(User interface change data)
* * *

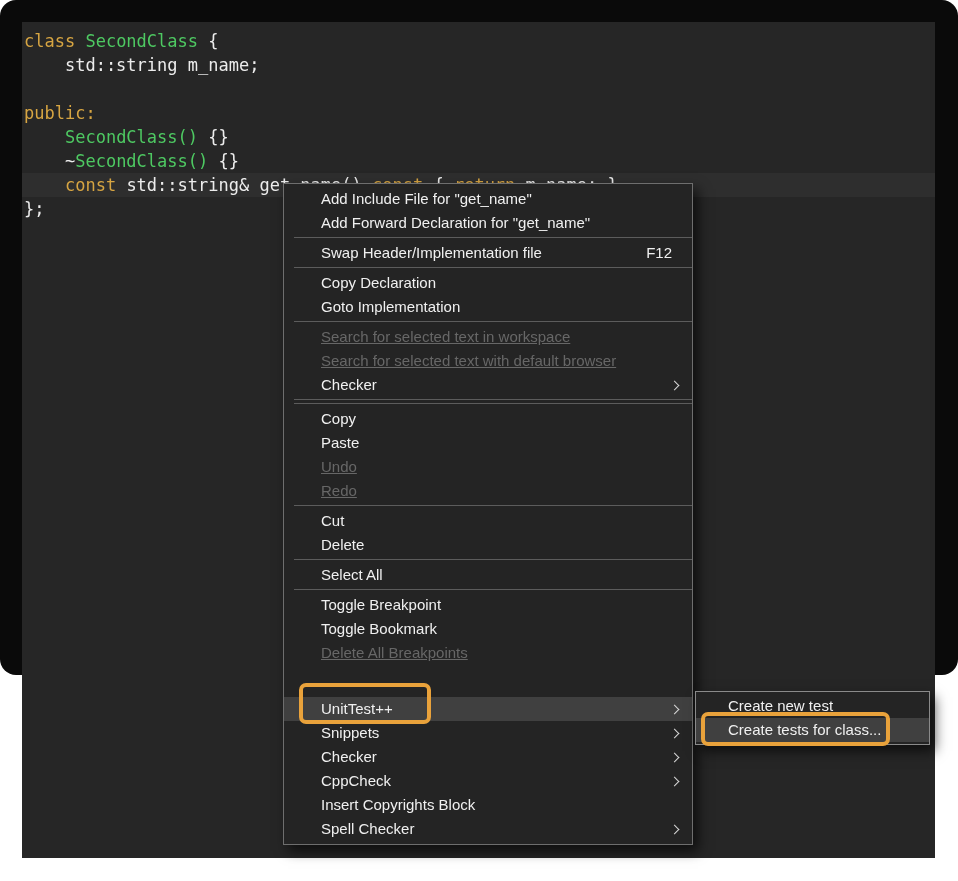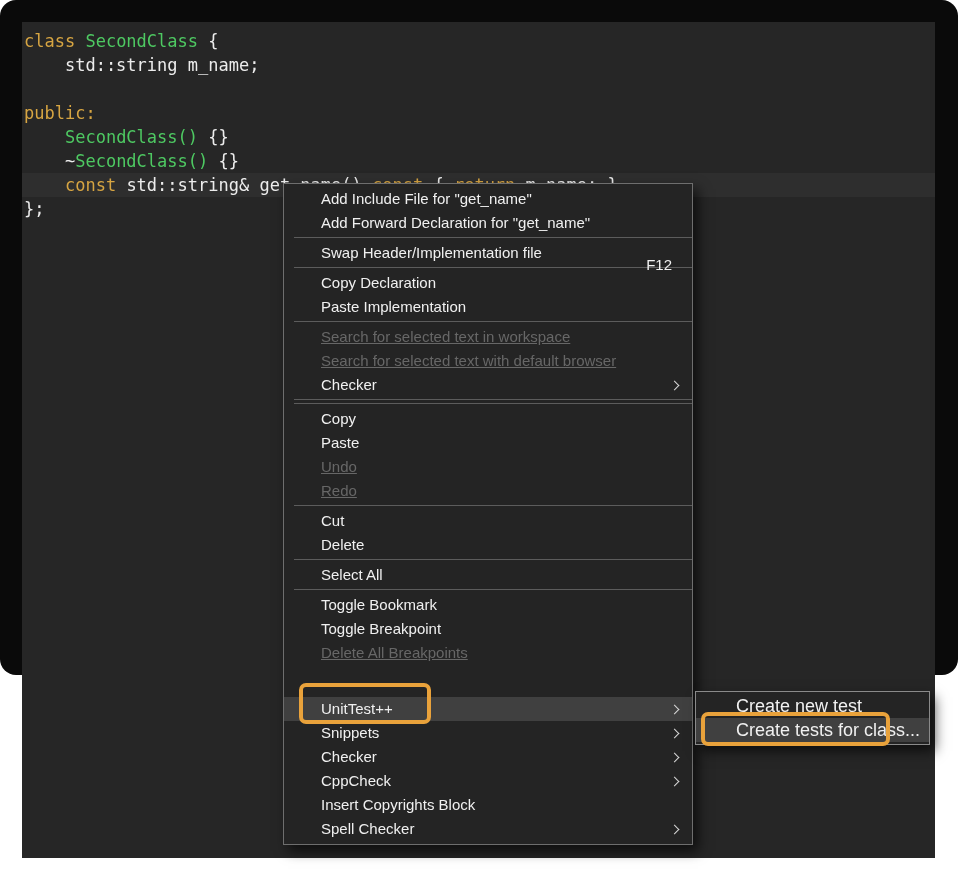"F12" .sc { top: 12px -> 0 }
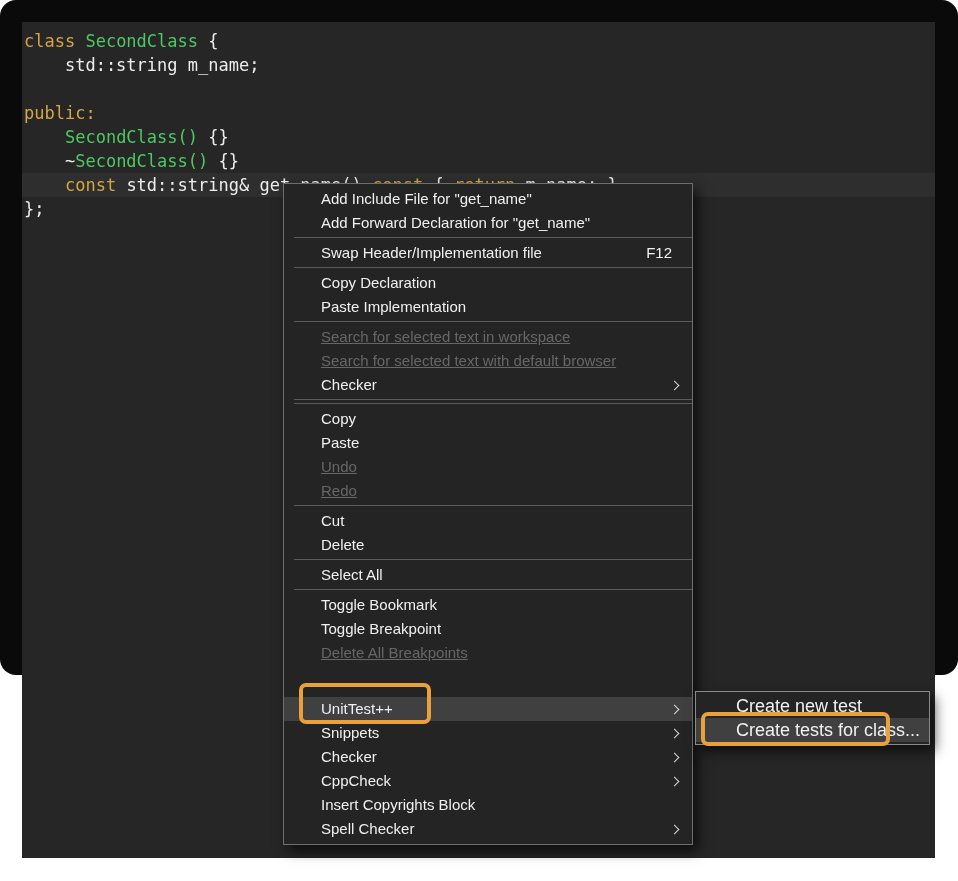"Paste Implementation" span { text: Paste -> Goto }
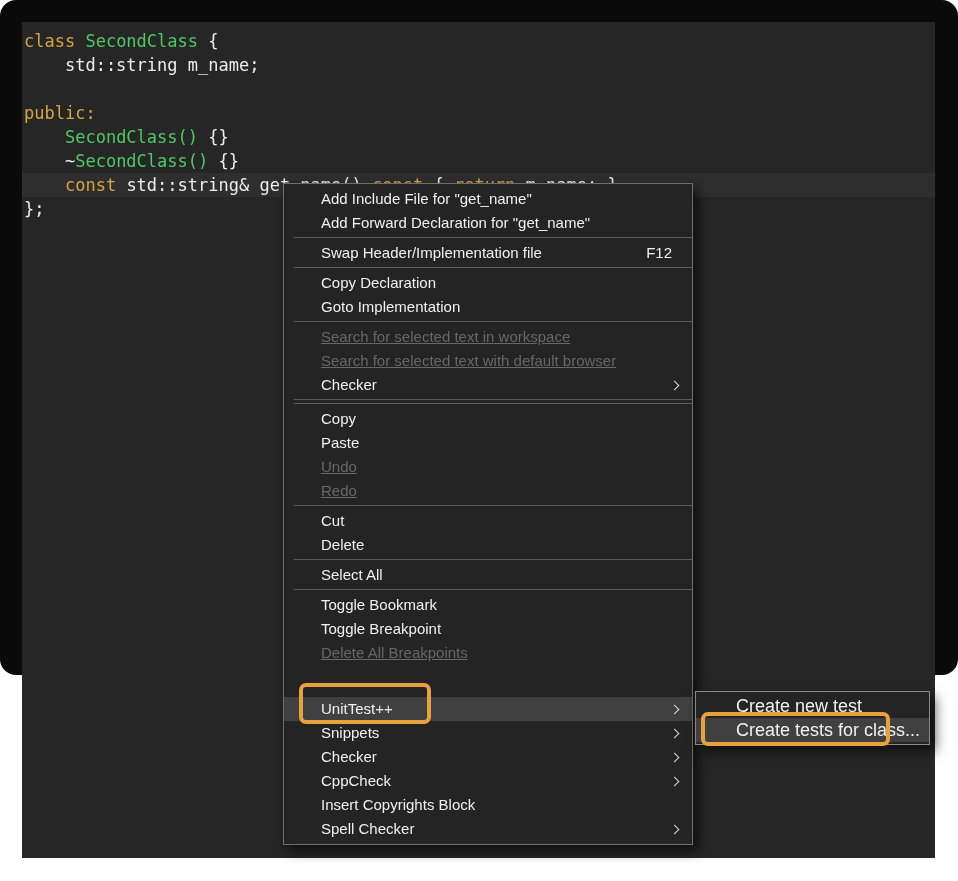"Toggle Bookmark" div.mi { order: before "Toggle Breakpoint" -> after "Toggle Breakpoint" }
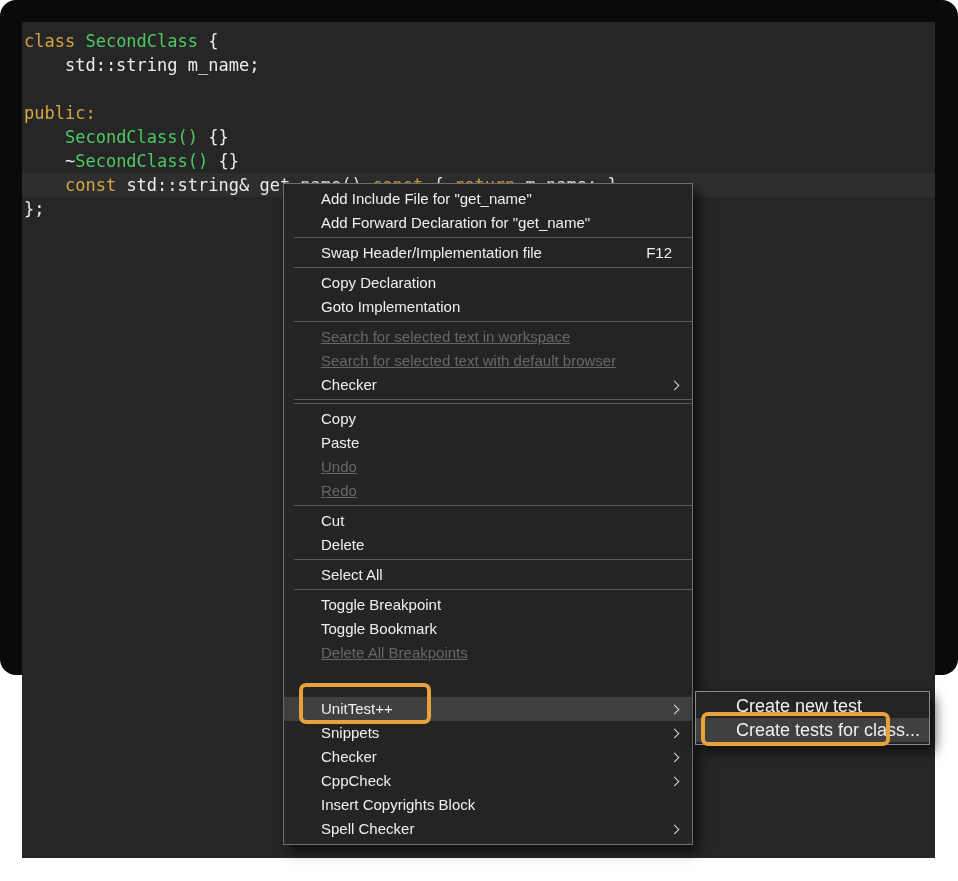"Create new test" .smi { font-size: 18px -> 15px; padding-left: 40px -> 32px }
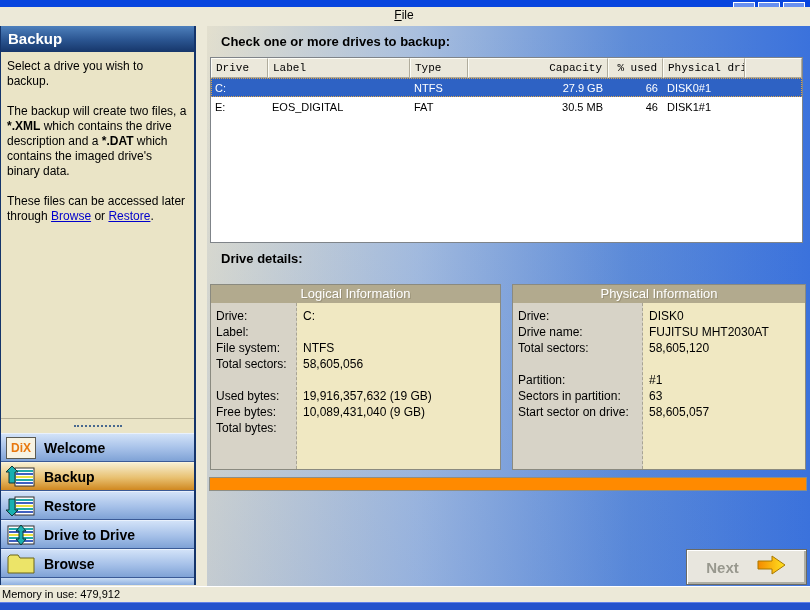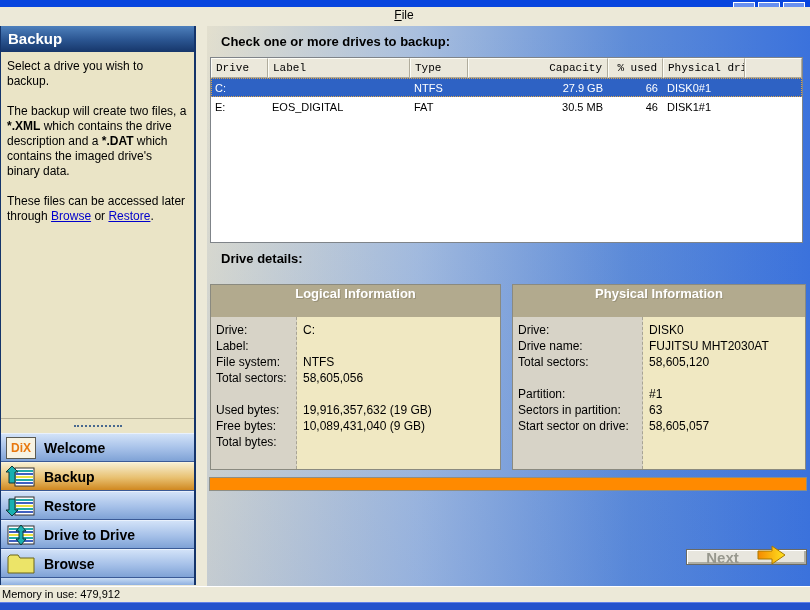"Logical Information" .panel-header { font-weight: bold -> normal; height: 32px -> 18px }
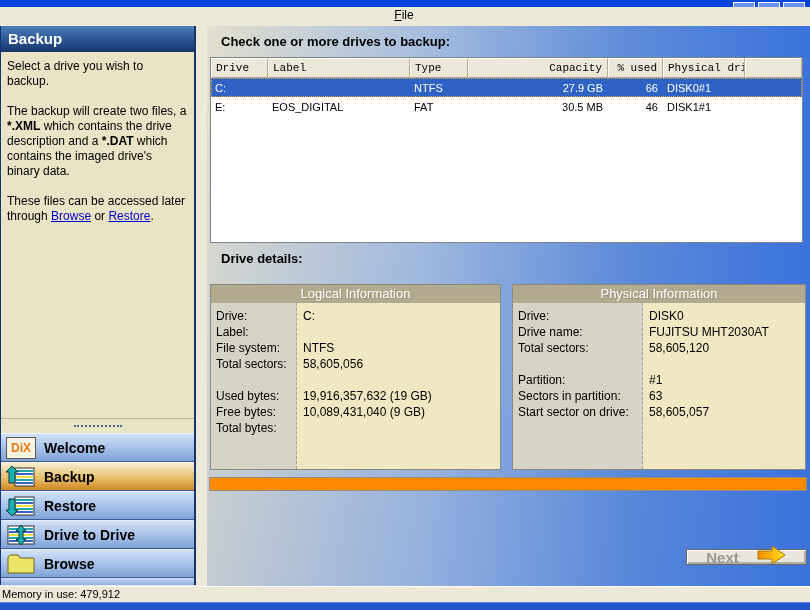"Next" .next-btn { height: 16px -> 36px }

* * *

Task requirements: Could you write out exactly the lines running from the one with "text: Paste ->" through the last line of the data above, both ends kept, and omit any picture?

Exercise result:
"Paste Implementation" span { text: Paste -> Goto }
"Toggle Bookmark" div.mi { order: before "Toggle Breakpoint" -> after "Toggle Breakpoint" }
"Create new test" .smi { font-size: 18px -> 15px; padding-left: 40px -> 32px }
"Logical Information" .panel-header { font-weight: bold -> normal; height: 32px -> 18px }
"Next" .next-btn { height: 16px -> 36px }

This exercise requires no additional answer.